At the time, Henry Ranger was unsure when they would get the vaccine or how many doses they would receive. But as supply began to increase, he began to fill out the necessary forms and reached out to the necessary health departments to get the ball rolling. According to Jade Ranger, the health department has been creating spreadsheets of long-term care facilities, asking pharmacies to step in with local distribution.

That local outreach is something that Jade Ranger and her husband have done for years as pharmacists. In 2011, when he worked at Farm Fresh, Jade Ranger said, her husband began calling senior living facilities to bring other necessary vaccines to them, for elderly residents who might have limited mobility. They did the same thing when they were pharmacists at Wal-Mart, and “now, we’re doing it with The Prescription Shoppe.”

Hosting events like this for the COVID-19 vaccine was a natural extension of that same idea, and they plan to do similar events for other long-term care facilities in the future, if possible.

Those efforts paid off, Harper said. When she reached out to the Peninsula Health Department on her end to see if The Prescription Shoppe could get vaccines for Verena residents, the representative was aware of the work the Rangers put into distributing their Moderna doses.

Harper believes that The Prescription Shoppe’s efforts were the “driving force” in making the event happen.

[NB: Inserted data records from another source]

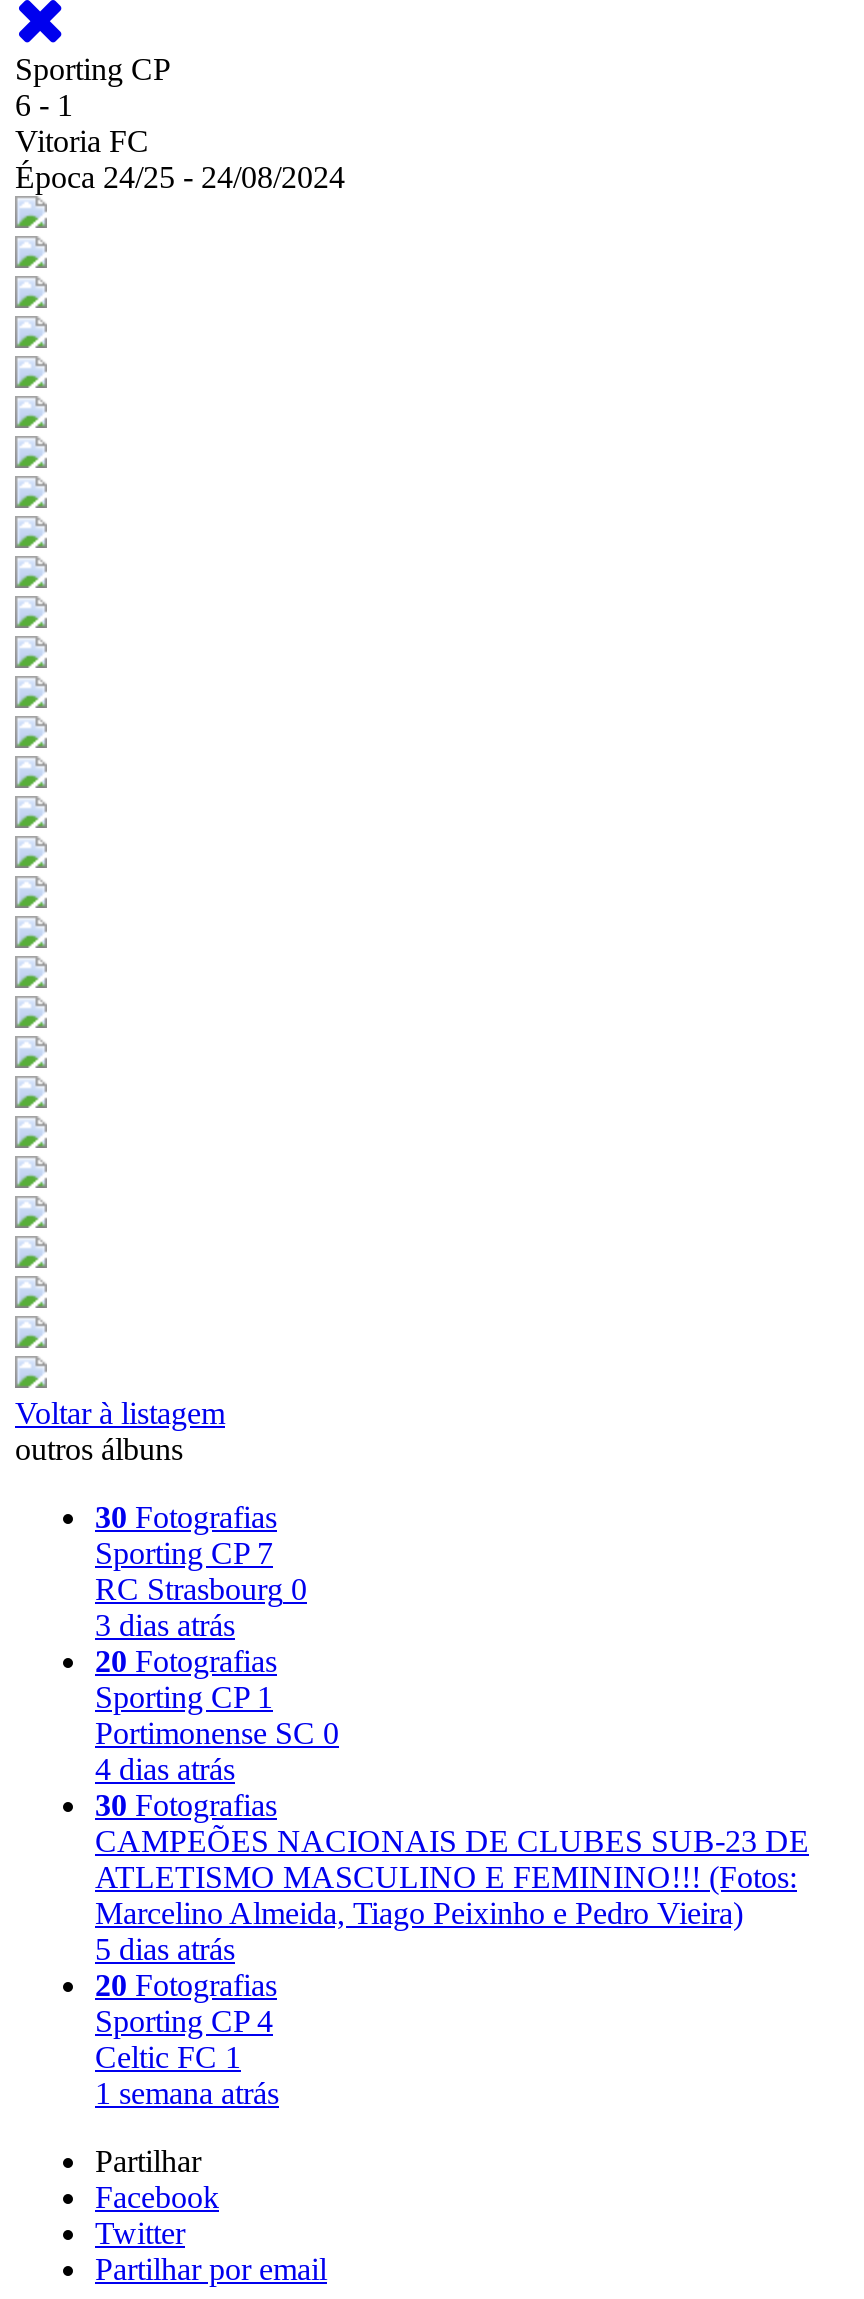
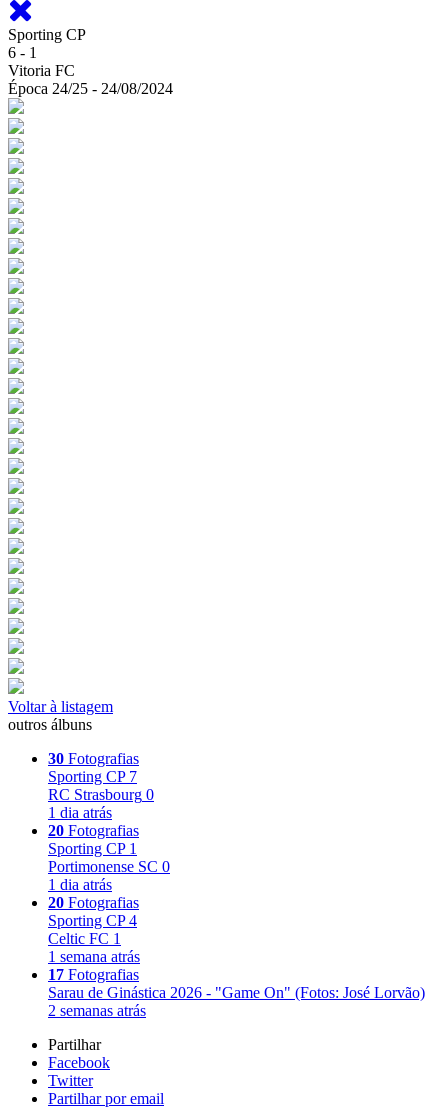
- 3 dias atrás
+ 1 dia atrás

- 4 dias atrás
- 30 Fotografias
- CAMPEÕES NACIONAIS DE CLUBES SUB-23 DE
- ATLETISMO MASCULINO E FEMININO!!! (Fotos:
- Marcelino Almeida, Tiago Peixinho e Pedro Vieira)
- 5 dias atrás
+ 1 dia atrás

moved up: 20 Fotografias | Sporting CP 4 | Celtic FC 1 | 1 semana atrás

+ 17 Fotografias
+ Sarau de Ginástica 2026 - "Game On" (Fotos: José Lorvão)
+ 2 semanas atrás
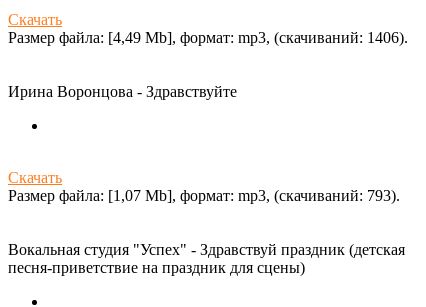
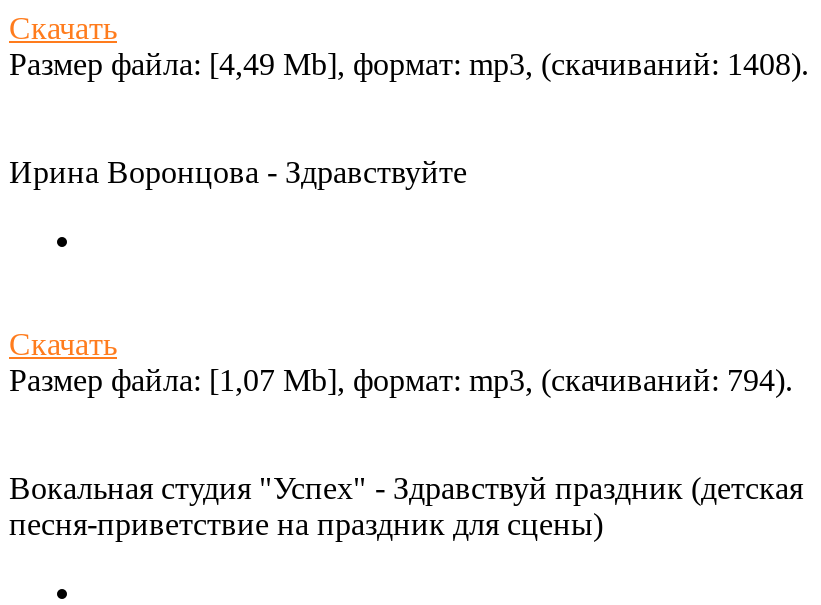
- Размер файла: [4,49 Mb], формат: mp3, (cкачиваний: 1406).
+ Размер файла: [4,49 Mb], формат: mp3, (cкачиваний: 1408).

- Размер файла: [1,07 Mb], формат: mp3, (cкачиваний: 793).
+ Размер файла: [1,07 Mb], формат: mp3, (cкачиваний: 794).
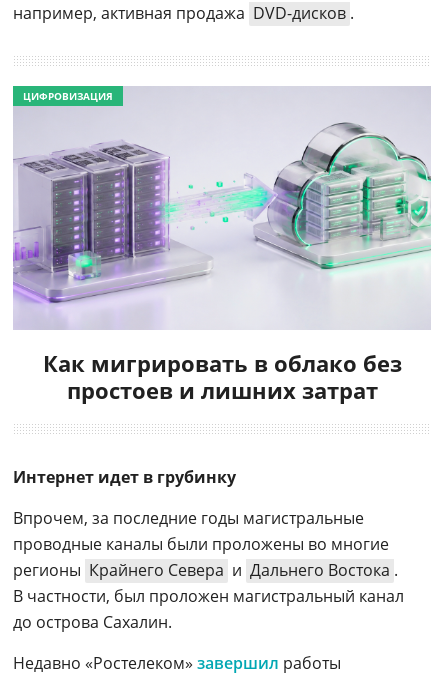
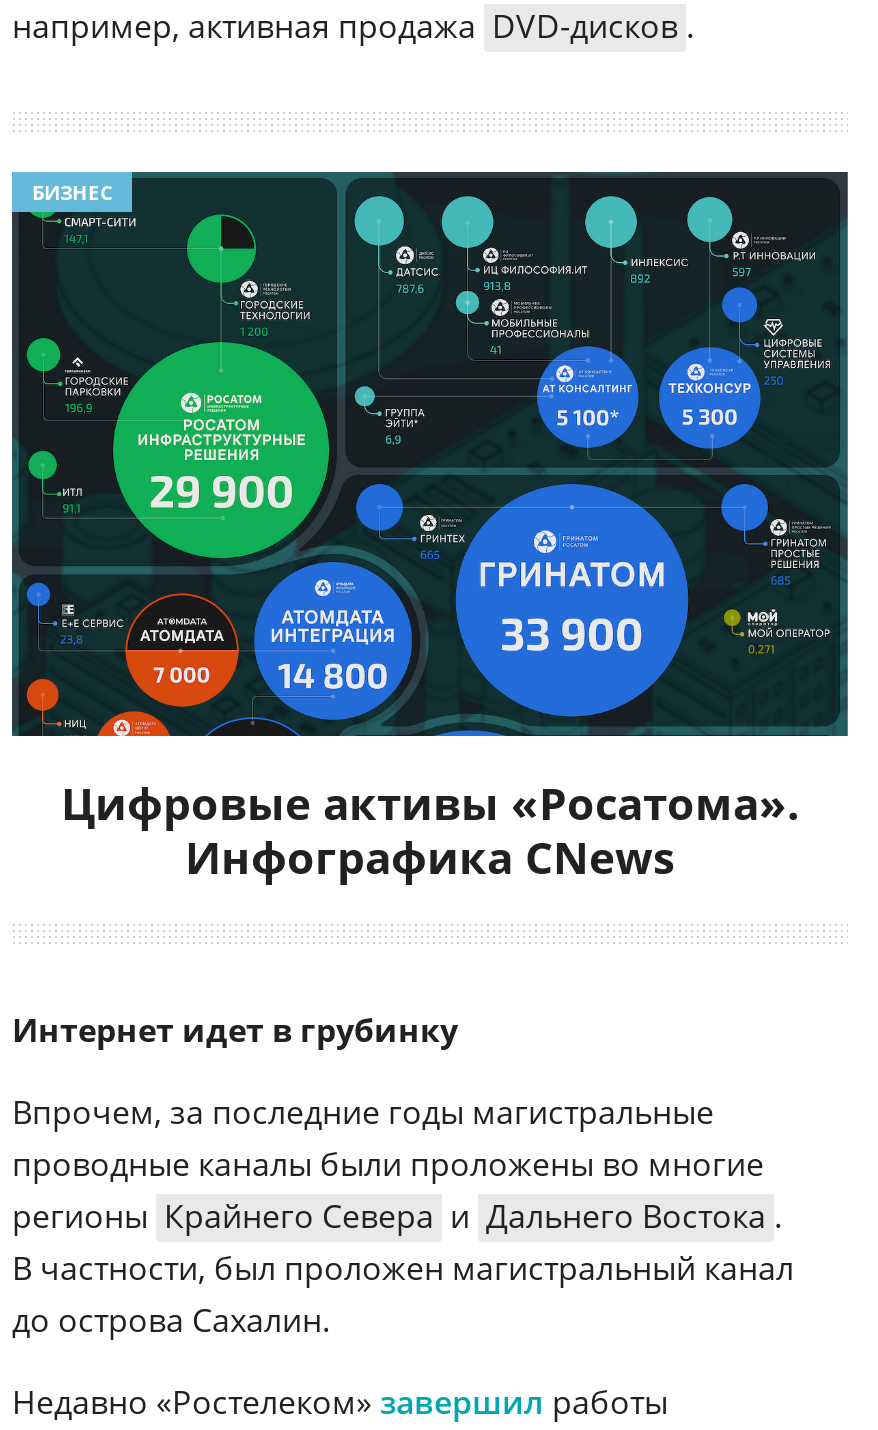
- [image]
- ЦИФРОВИЗАЦИЯ
+ [image]
+ БИЗНЕС

- Как мигрировать в облако без
- простоев и лишних затрат
+ Цифровые активы «Росатома».
+ Инфографика CNews
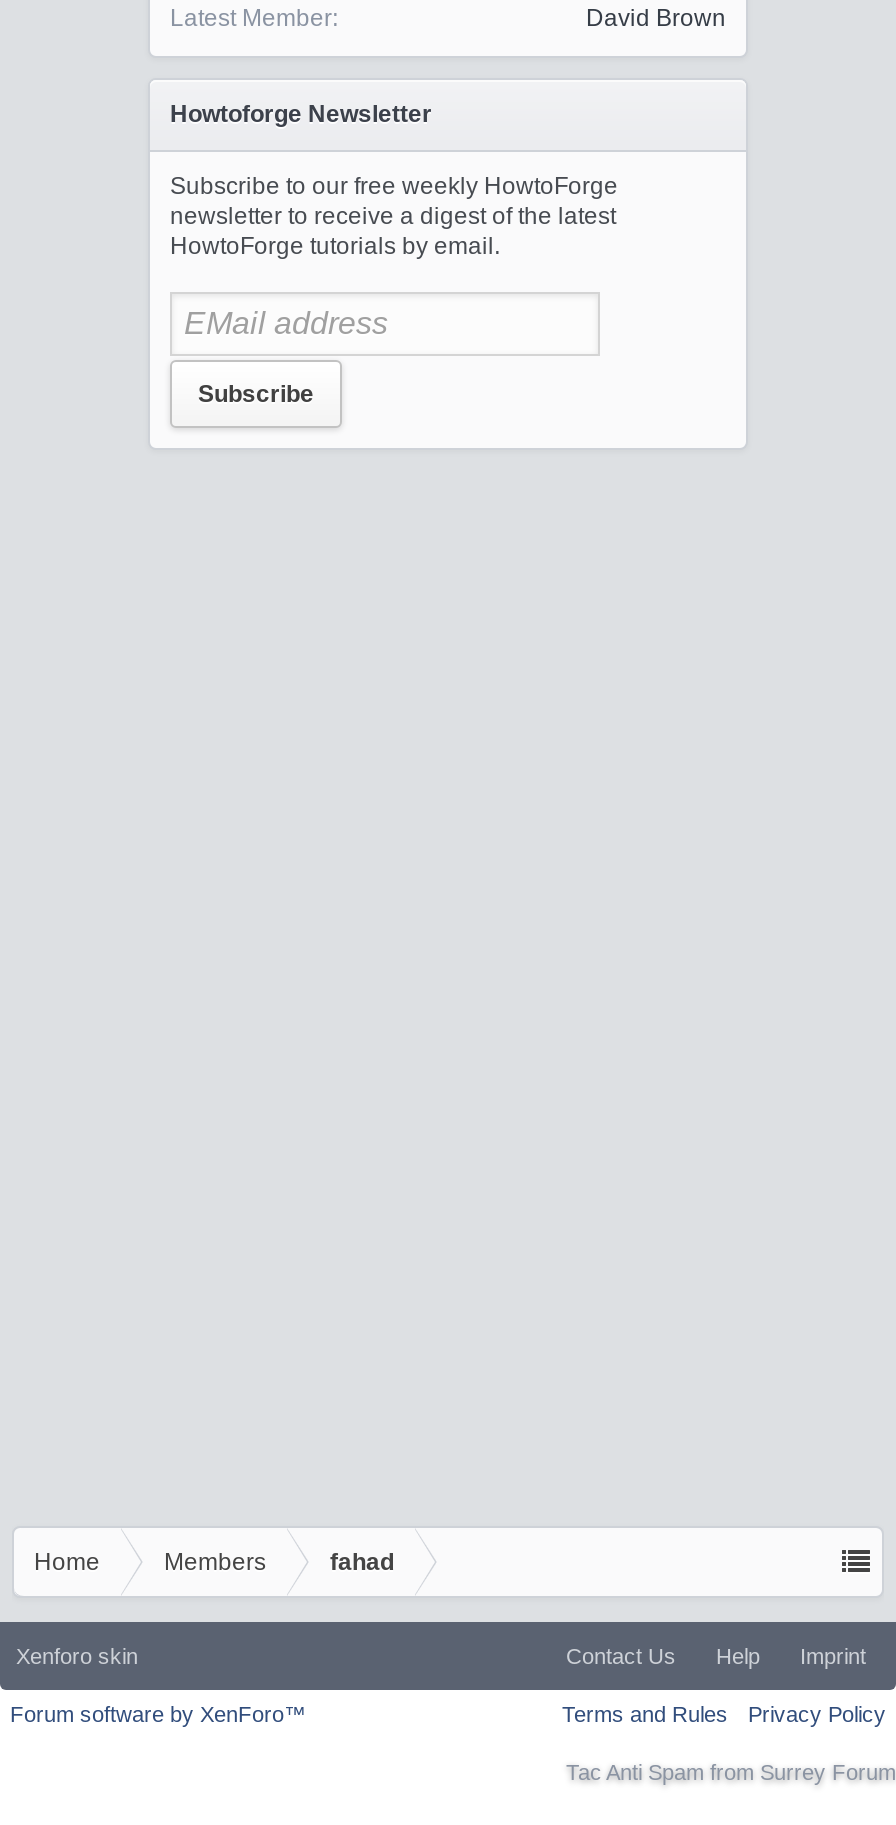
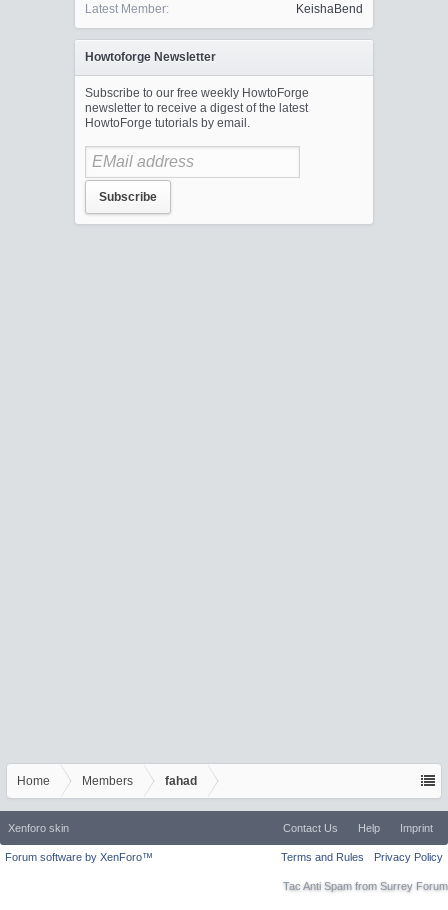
- David Brown
+ KeishaBend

The pharmacy was given 200 doses of Moderna vaccine specifically for the event. Jade Ranger stressed that those vaccines are distributed by the health department on a separate basis from the doses most people in Phase 1B can hope to receive, and that there are still limited vaccines for everyone else. It’s part of the state’s distribution plan — long-term care facilities, with their extremely vulnerable residents, have a partnership with the VDH to ensure they get enough of the still-scarce vaccine.

Paramedics and nurses were on site in case of reactions, and each resident waited for an extra 15 minutes after their injection to ensure there were no adverse effects from the vaccination.

Jade Ranger also listed off information about the vaccines for each socially distanced, masked-up group of residents who entered the dining area. Most people’s worst side effect is a sore arm for a few days, though some people can feel under the weather for two to three days afterwards.

“Stay hydrated, get rest and you can take Tylenol as a last resort,” she said, standing in front of the balloon arch before making her way to each resident with gloves, syringes and Band-Aids.

Some residents were relatively underwhelmed by the event. Asked if he was excited to finally get the COVID-19 vaccine, Samuel Cohen, age 91, said “It’s not the highlight of my week, but yeah.”

He explained that the pandemic hasn’t been as hard for him “as it must be on a lot of people,” because he was lucky enough to have his wife, Dot Cohen, living with him in Verena.

Dot Cohen was more excited about the vaccine, and said “they promised it would preserve my extreme good looks,” adding that she was happy to get the injection “over with.”

The first thing Samuel Cohen planned to do, once he was fully immunized?

“Go back to my apartment,” he said. Other residents were more excited that things seem to be taking a turn for the normal.

Brooks said that she was looking forward to getting to go outside again, once she received her second dose and the world becomes safer. Her children had been telling her to stay inside for months, she said, to the point that she’s been waiting for any reason to leave her apartment.

“I’ve been excited to get blood work done, because they’ll take me for a short ride after,” she said, laughing with her friend Lott.
Ruth Evans, 88 and resident at Verena for five years, said she would “do what she has to” for her six children, who want her to stay safe.

“Hopefully, everybody can get well, and the world will turn around,” she said simply. “It’s a big job.”